YOUR OBJECTIVE:
Which of the lines in the data below contain the string "background"? Copy each of them.

::: LISTED ENTRIES

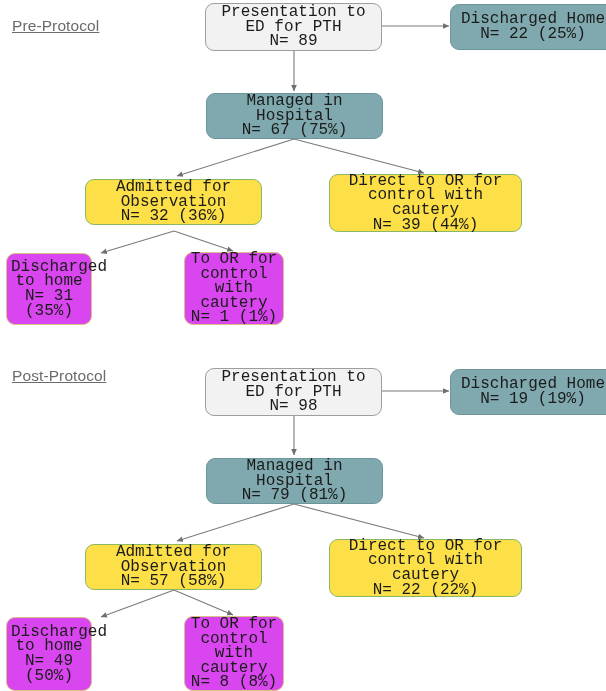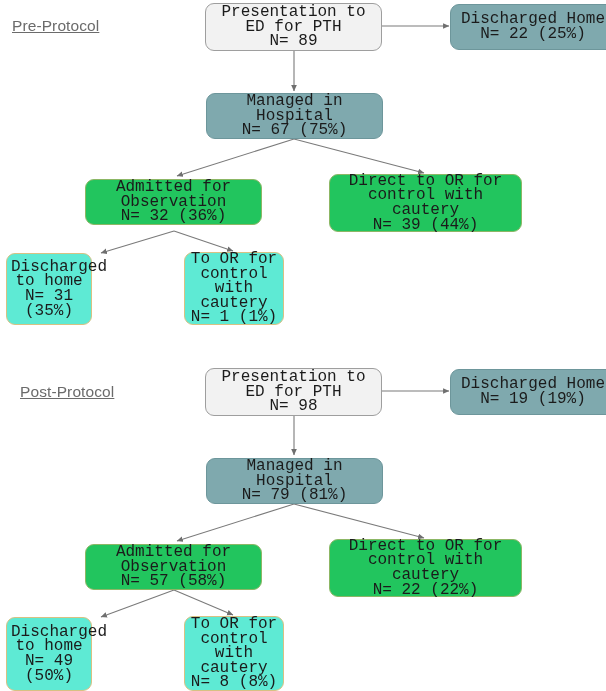--- a/index.html
+++ b/index.html
@@ -30,22 +30,22 @@
     font-size:16px;
     line-height:14.6px;
     padding:2px 4px;
     border:1px solid #9a9a9a;
     font-family:Liberation Mono, monospace;
   }
   .node .txt{display:block;width:100%;white-space:pre-line;}
 
   .n-white{background:#f2f2f2;border-color:#9e9e9e;}
   .n-teal{background:#7fa9ae;border-color:#6d969b;}
-  .n-green{background:#22c55e;border-color:#8cb765;}
-  .n-yellow{background:#5eead4;border-color:#d8c183;}
+  .n-green{background:#fde047;border-color:#8cb765;}
+  .n-yellow{background:#d946ef;border-color:#d8c183;}
 </style>
 </head>
 <body>
 
 <div id="canvas">
 
   <svg class="edges" viewBox="0 0 606 691" xmlns="http://www.w3.org/2000/svg">
     <defs>
       <marker id="ah" markerWidth="7" markerHeight="7" refX="5.4" refY="2.6" orient="auto" markerUnits="strokeWidth">
         <path d="M0,0 L5.6,2.6 L0,5.2 z" fill="#6f6f6f"></path>
@@ -104,21 +104,21 @@
 (35%)</span>
   </div>
 
   <div class="node n-yellow" style="left:184px;top:252px;width:100px;height:73px;">
     <span class="txt">To OR for
 control with
 cautery
 N= 1 (1%)</span>
   </div>
 
-  <div class="section-label" style="left:12px;top:383px;margin-left:8px;">Post-Protocol</div>
+  <div class="section-label" style="left:12px;top:367px;">Post-Protocol</div>
 
   <div class="node n-white" style="left:205px;top:368px;width:177px;height:48px;">
     <span class="txt">Presentation to ED for PTH
 N= 98</span>
   </div>
 
   <div class="node n-teal" style="left:450px;top:369px;width:166px;height:46px;">
     <span class="txt">Discharged Home
 N= 19 (19%)</span>
   </div>

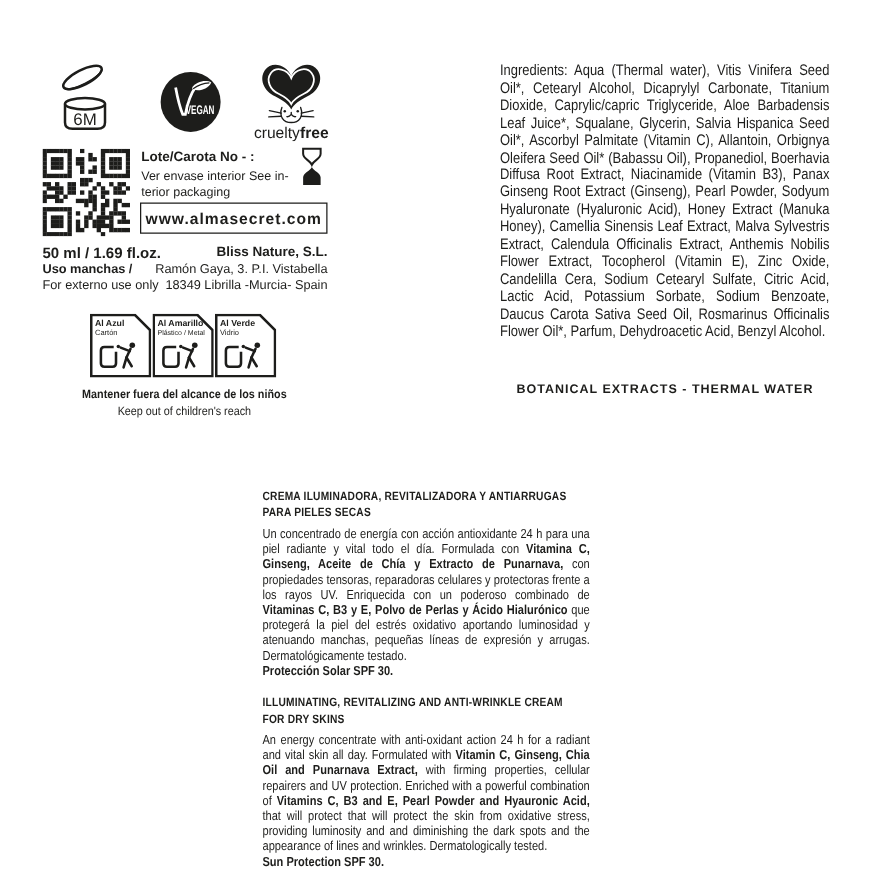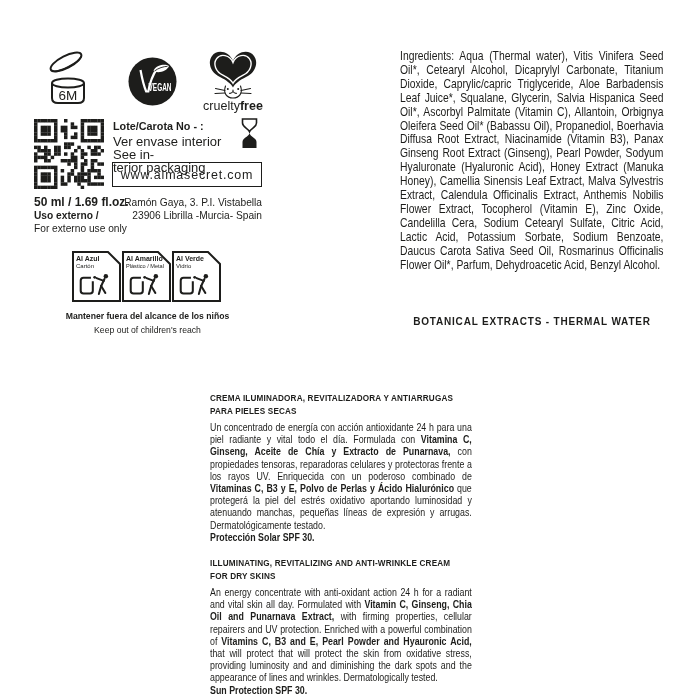--- a/index.html
+++ b/index.html
@@ -6,39 +6,39 @@
   #label{
     position:relative;width:700px;height:700px;background:#ffffff;overflow:hidden;
     font-family:"Liberation Sans","DejaVu Sans",sans-serif;color:#1d1d1b;
   }
   .abs{position:absolute;}
   .b{font-weight:bold;}
   svg text{font-family:"Liberation Sans","DejaVu Sans",sans-serif;}
 
   
   .batch-label{left:113px;top:120px;font-size:10.8px;font-weight:bold;}
-  .batch-note{left:113px;top:135px;font-size:13px;line-height:13px;width:130px;}
+  .batch-note{left:113px;top:135px;font-size:10px;line-height:13px;width:130px;}
   .site-box{left:112px;top:162px;width:148px;height:23px;border:1.5px solid #1d1d1b;
     display:flex;align-items:center;justify-content:center;}
-  .site-text{font-size:12.5px;font-weight:normal;letter-spacing:0.8px;}
+  .site-text{font-size:12.5px;font-weight:bold;letter-spacing:0.8px;}
 
   
   .vol{left:34px;top:196px;font-size:10.2px;line-height:13px;}
   .vol .first{font-size:12px;}
   .mfr{left:90px;top:196px;width:172px;text-align:right;font-size:10.2px;line-height:13px;}
   .mfr .first{font-size:10.8px;}
 
   
   .warn{left:24px;top:309px;width:247px;text-align:center;font-size:9.6px;line-height:13.5px;
     transform:scaleX(0.9);transform-origin:center top;}
 
   
   .ingredients{left:400px;top:50px;width:310px;font-size:12.2px;line-height:13.9px;
     text-align:justify;transform:scaleX(0.85);transform-origin:left top;}
-  .claim{left:400px;top:316px;width:264px;text-align:center;font-size:10px;font-weight:bold;
+  .claim{left:400px;top:306px;width:264px;text-align:center;font-size:10px;font-weight:bold;
     letter-spacing:0.8px;white-space:nowrap;}
 
   
   .desc{left:210px;top:391px;width:308px;transform:scaleX(0.85);transform-origin:left top;}
   .desc .title{font-size:9.6px;font-weight:bold;line-height:13px;letter-spacing:0.2px;white-space:nowrap;}
   .desc .para{font-size:10.4px;line-height:12.2px;text-align:justify;margin-top:5px;}
   .desc .spf{font-size:10.4px;line-height:12.2px;font-weight:bold;}
   .desc .gap{height:12px;}
 </style>
 </head>
@@ -321,27 +321,28 @@
     <path d="M2.5,2 L16.5,2 L16.5,6 C16.5,10.2 11,11.2 9.5,14.8 C8,11.2 2.5,10.2 2.5,6 Z" fill="#fff" stroke="#1d1d1b" stroke-width="1.6"></path>
     <path d="M9.5,16.5 C11,20 16.5,21 16.5,25 L16.5,31 L2.5,31 L2.5,25 C2.5,21 8,20 9.5,16.5 Z" fill="#1d1d1b"></path>
   </svg>
 
   <div class="abs site-box">
     <span class="site-text">www.almasecret.com</span>
   </div>
 
   <div class="abs vol">
     <div class="b first">50 ml / 1.69 fl.oz.</div>
-    <div class="b">Uso externo /</div>
+    <div class="b">Uso manchas /</div>
     <div>For externo use only</div>
   </div>
 
   <div class="abs mfr">
+    <div class="b first">Bliss Nature, S.L.</div>
     <div>Ramón Gaya, 3. P.I. Vistabella</div>
-    <div>23906 Librilla -Murcia- Spain</div>
+    <div>18349 Librilla -Murcia- Spain</div>
   </div>
 
   <svg class="abs" style="left:72px;top:251px" width="49" height="51" viewBox="0 0 49 51">
     <polygon points="1,1 36,1 48,13 48,50 1,50" fill="#fff" stroke="#1d1d1b" stroke-width="2"></polygon>
     <text x="4" y="10" font-size="7" font-weight="bold" fill="#1d1d1b">Al Azul</text>
     <text x="4" y="17" font-size="6" fill="#1d1d1b">Cartón</text>
     <use href="#tidyman" transform="translate(5,22) scale(0.93)"></use>
   </svg>
   <svg class="abs" style="left:122px;top:251px" width="49" height="51" viewBox="0 0 49 51">
     <polygon points="1,1 36,1 48,13 48,50 1,50" fill="#fff" stroke="#1d1d1b" stroke-width="2"></polygon>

::::::

COMPLETED EXERCISE:
   .n-white{background:#f2f2f2;border-color:#9e9e9e;}
   .n-teal{background:#7fa9ae;border-color:#6d969b;}
-  .n-green{background:#22c55e;border-color:#8cb765;}
-  .n-yellow{background:#5eead4;border-color:#d8c183;}
+  .n-green{background:#fde047;border-color:#8cb765;}
+  .n-yellow{background:#d946ef;border-color:#d8c183;}
     position:relative;width:700px;height:700px;background:#ffffff;overflow:hidden;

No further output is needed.